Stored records
* * *

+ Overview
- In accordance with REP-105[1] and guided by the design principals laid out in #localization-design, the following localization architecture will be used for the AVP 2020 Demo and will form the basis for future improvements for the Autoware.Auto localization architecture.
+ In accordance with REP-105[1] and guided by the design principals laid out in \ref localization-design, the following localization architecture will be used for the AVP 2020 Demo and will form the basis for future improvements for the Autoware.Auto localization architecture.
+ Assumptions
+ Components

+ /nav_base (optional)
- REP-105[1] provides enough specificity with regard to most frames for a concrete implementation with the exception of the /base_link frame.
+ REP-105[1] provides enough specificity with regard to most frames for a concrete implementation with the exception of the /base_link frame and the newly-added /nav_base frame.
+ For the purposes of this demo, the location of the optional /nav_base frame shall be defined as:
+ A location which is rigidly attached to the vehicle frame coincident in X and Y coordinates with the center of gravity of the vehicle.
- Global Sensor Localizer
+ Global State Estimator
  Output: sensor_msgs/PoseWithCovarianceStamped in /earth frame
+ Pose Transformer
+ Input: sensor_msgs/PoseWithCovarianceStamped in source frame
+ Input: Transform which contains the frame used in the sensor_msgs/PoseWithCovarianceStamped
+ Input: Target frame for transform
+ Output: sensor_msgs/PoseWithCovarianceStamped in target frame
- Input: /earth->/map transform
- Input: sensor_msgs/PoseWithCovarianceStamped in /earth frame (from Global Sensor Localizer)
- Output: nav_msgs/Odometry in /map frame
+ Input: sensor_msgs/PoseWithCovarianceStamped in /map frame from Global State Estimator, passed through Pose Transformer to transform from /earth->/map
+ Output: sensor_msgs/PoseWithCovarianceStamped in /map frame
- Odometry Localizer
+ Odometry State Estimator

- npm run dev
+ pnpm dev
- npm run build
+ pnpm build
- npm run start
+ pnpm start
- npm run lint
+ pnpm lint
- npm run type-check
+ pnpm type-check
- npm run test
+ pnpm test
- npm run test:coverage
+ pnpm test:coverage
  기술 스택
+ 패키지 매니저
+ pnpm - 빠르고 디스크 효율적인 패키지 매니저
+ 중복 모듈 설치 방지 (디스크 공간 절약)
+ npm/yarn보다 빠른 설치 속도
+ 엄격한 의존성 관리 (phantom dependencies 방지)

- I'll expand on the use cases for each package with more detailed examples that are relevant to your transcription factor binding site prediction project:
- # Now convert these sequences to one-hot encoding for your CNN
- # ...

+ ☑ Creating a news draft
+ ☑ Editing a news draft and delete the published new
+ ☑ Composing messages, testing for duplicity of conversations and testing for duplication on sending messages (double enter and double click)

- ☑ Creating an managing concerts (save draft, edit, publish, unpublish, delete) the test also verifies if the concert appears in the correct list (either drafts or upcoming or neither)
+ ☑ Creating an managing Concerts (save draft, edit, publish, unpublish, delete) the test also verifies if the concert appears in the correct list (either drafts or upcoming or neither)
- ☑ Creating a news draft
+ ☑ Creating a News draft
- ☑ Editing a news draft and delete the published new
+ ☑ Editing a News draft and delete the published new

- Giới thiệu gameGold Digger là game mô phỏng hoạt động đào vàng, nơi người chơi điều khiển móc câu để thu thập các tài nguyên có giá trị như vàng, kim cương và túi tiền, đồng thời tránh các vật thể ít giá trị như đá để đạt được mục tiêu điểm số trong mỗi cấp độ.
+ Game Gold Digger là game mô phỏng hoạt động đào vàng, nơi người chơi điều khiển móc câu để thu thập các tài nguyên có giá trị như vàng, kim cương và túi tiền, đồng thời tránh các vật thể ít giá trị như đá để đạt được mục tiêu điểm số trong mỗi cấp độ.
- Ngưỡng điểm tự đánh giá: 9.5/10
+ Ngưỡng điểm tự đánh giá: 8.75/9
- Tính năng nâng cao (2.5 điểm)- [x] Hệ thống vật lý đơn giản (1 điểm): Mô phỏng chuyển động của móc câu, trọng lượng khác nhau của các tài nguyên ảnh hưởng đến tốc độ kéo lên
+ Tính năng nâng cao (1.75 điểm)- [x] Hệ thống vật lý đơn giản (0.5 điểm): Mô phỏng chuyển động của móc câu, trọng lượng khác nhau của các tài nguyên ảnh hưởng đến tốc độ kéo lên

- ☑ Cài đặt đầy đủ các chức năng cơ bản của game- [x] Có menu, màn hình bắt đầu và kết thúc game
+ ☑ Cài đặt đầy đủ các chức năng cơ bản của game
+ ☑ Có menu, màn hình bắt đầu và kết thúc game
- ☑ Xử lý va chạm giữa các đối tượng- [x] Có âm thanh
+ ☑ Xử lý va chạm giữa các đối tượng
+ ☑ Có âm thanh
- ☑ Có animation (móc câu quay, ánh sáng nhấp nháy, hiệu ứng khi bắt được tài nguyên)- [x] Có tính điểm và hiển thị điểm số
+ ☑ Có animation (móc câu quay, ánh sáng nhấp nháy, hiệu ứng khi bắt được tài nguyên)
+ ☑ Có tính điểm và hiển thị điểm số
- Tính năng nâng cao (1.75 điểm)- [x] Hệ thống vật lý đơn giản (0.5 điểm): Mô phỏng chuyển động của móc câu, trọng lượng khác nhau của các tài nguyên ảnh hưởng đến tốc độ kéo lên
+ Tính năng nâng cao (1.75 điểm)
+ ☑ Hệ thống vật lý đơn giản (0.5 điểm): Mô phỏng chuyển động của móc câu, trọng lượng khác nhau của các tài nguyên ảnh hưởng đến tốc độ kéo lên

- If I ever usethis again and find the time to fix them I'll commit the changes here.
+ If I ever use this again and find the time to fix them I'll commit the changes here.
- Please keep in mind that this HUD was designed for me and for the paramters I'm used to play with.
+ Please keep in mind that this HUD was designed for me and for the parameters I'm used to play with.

* * *

[Your task]:
Retype every record above exactly as it stands.

[Answer space]:
+ Overview
- In accordance with REP-105[1] and guided by the design principals laid out in #localization-design, the following localization architecture will be used for the AVP 2020 Demo and will form the basis for future improvements for the Autoware.Auto localization architecture.
+ In accordance with REP-105[1] and guided by the design principals laid out in \ref localization-design, the following localization architecture will be used for the AVP 2020 Demo and will form the basis for future improvements for the Autoware.Auto localization architecture.
+ Assumptions
+ Components

+ /nav_base (optional)
- REP-105[1] provides enough specificity with regard to most frames for a concrete implementation with the exception of the /base_link frame.
+ REP-105[1] provides enough specificity with regard to most frames for a concrete implementation with the exception of the /base_link frame and the newly-added /nav_base frame.
+ For the purposes of this demo, the location of the optional /nav_base frame shall be defined as:
+ A location which is rigidly attached to the vehicle frame coincident in X and Y coordinates with the center of gravity of the vehicle.
- Global Sensor Localizer
+ Global State Estimator
  Output: sensor_msgs/PoseWithCovarianceStamped in /earth frame
+ Pose Transformer
+ Input: sensor_msgs/PoseWithCovarianceStamped in source frame
+ Input: Transform which contains the frame used in the sensor_msgs/PoseWithCovarianceStamped
+ Input: Target frame for transform
+ Output: sensor_msgs/PoseWithCovarianceStamped in target frame
- Input: /earth->/map transform
- Input: sensor_msgs/PoseWithCovarianceStamped in /earth frame (from Global Sensor Localizer)
- Output: nav_msgs/Odometry in /map frame
+ Input: sensor_msgs/PoseWithCovarianceStamped in /map frame from Global State Estimator, passed through Pose Transformer to transform from /earth->/map
+ Output: sensor_msgs/PoseWithCovarianceStamped in /map frame
- Odometry Localizer
+ Odometry State Estimator

- npm run dev
+ pnpm dev
- npm run build
+ pnpm build
- npm run start
+ pnpm start
- npm run lint
+ pnpm lint
- npm run type-check
+ pnpm type-check
- npm run test
+ pnpm test
- npm run test:coverage
+ pnpm test:coverage
  기술 스택
+ 패키지 매니저
+ pnpm - 빠르고 디스크 효율적인 패키지 매니저
+ 중복 모듈 설치 방지 (디스크 공간 절약)
+ npm/yarn보다 빠른 설치 속도
+ 엄격한 의존성 관리 (phantom dependencies 방지)

- I'll expand on the use cases for each package with more detailed examples that are relevant to your transcription factor binding site prediction project:
- # Now convert these sequences to one-hot encoding for your CNN
- # ...

+ ☑ Creating a news draft
+ ☑ Editing a news draft and delete the published new
+ ☑ Composing messages, testing for duplicity of conversations and testing for duplication on sending messages (double enter and double click)

- ☑ Creating an managing concerts (save draft, edit, publish, unpublish, delete) the test also verifies if the concert appears in the correct list (either drafts or upcoming or neither)
+ ☑ Creating an managing Concerts (save draft, edit, publish, unpublish, delete) the test also verifies if the concert appears in the correct list (either drafts or upcoming or neither)
- ☑ Creating a news draft
+ ☑ Creating a News draft
- ☑ Editing a news draft and delete the published new
+ ☑ Editing a News draft and delete the published new

- Giới thiệu gameGold Digger là game mô phỏng hoạt động đào vàng, nơi người chơi điều khiển móc câu để thu thập các tài nguyên có giá trị như vàng, kim cương và túi tiền, đồng thời tránh các vật thể ít giá trị như đá để đạt được mục tiêu điểm số trong mỗi cấp độ.
+ Game Gold Digger là game mô phỏng hoạt động đào vàng, nơi người chơi điều khiển móc câu để thu thập các tài nguyên có giá trị như vàng, kim cương và túi tiền, đồng thời tránh các vật thể ít giá trị như đá để đạt được mục tiêu điểm số trong mỗi cấp độ.
- Ngưỡng điểm tự đánh giá: 9.5/10
+ Ngưỡng điểm tự đánh giá: 8.75/9
- Tính năng nâng cao (2.5 điểm)- [x] Hệ thống vật lý đơn giản (1 điểm): Mô phỏng chuyển động của móc câu, trọng lượng khác nhau của các tài nguyên ảnh hưởng đến tốc độ kéo lên
+ Tính năng nâng cao (1.75 điểm)- [x] Hệ thống vật lý đơn giản (0.5 điểm): Mô phỏng chuyển động của móc câu, trọng lượng khác nhau của các tài nguyên ảnh hưởng đến tốc độ kéo lên

- ☑ Cài đặt đầy đủ các chức năng cơ bản của game- [x] Có menu, màn hình bắt đầu và kết thúc game
+ ☑ Cài đặt đầy đủ các chức năng cơ bản của game
+ ☑ Có menu, màn hình bắt đầu và kết thúc game
- ☑ Xử lý va chạm giữa các đối tượng- [x] Có âm thanh
+ ☑ Xử lý va chạm giữa các đối tượng
+ ☑ Có âm thanh
- ☑ Có animation (móc câu quay, ánh sáng nhấp nháy, hiệu ứng khi bắt được tài nguyên)- [x] Có tính điểm và hiển thị điểm số
+ ☑ Có animation (móc câu quay, ánh sáng nhấp nháy, hiệu ứng khi bắt được tài nguyên)
+ ☑ Có tính điểm và hiển thị điểm số
- Tính năng nâng cao (1.75 điểm)- [x] Hệ thống vật lý đơn giản (0.5 điểm): Mô phỏng chuyển động của móc câu, trọng lượng khác nhau của các tài nguyên ảnh hưởng đến tốc độ kéo lên
+ Tính năng nâng cao (1.75 điểm)
+ ☑ Hệ thống vật lý đơn giản (0.5 điểm): Mô phỏng chuyển động của móc câu, trọng lượng khác nhau của các tài nguyên ảnh hưởng đến tốc độ kéo lên

- If I ever usethis again and find the time to fix them I'll commit the changes here.
+ If I ever use this again and find the time to fix them I'll commit the changes here.
- Please keep in mind that this HUD was designed for me and for the paramters I'm used to play with.
+ Please keep in mind that this HUD was designed for me and for the parameters I'm used to play with.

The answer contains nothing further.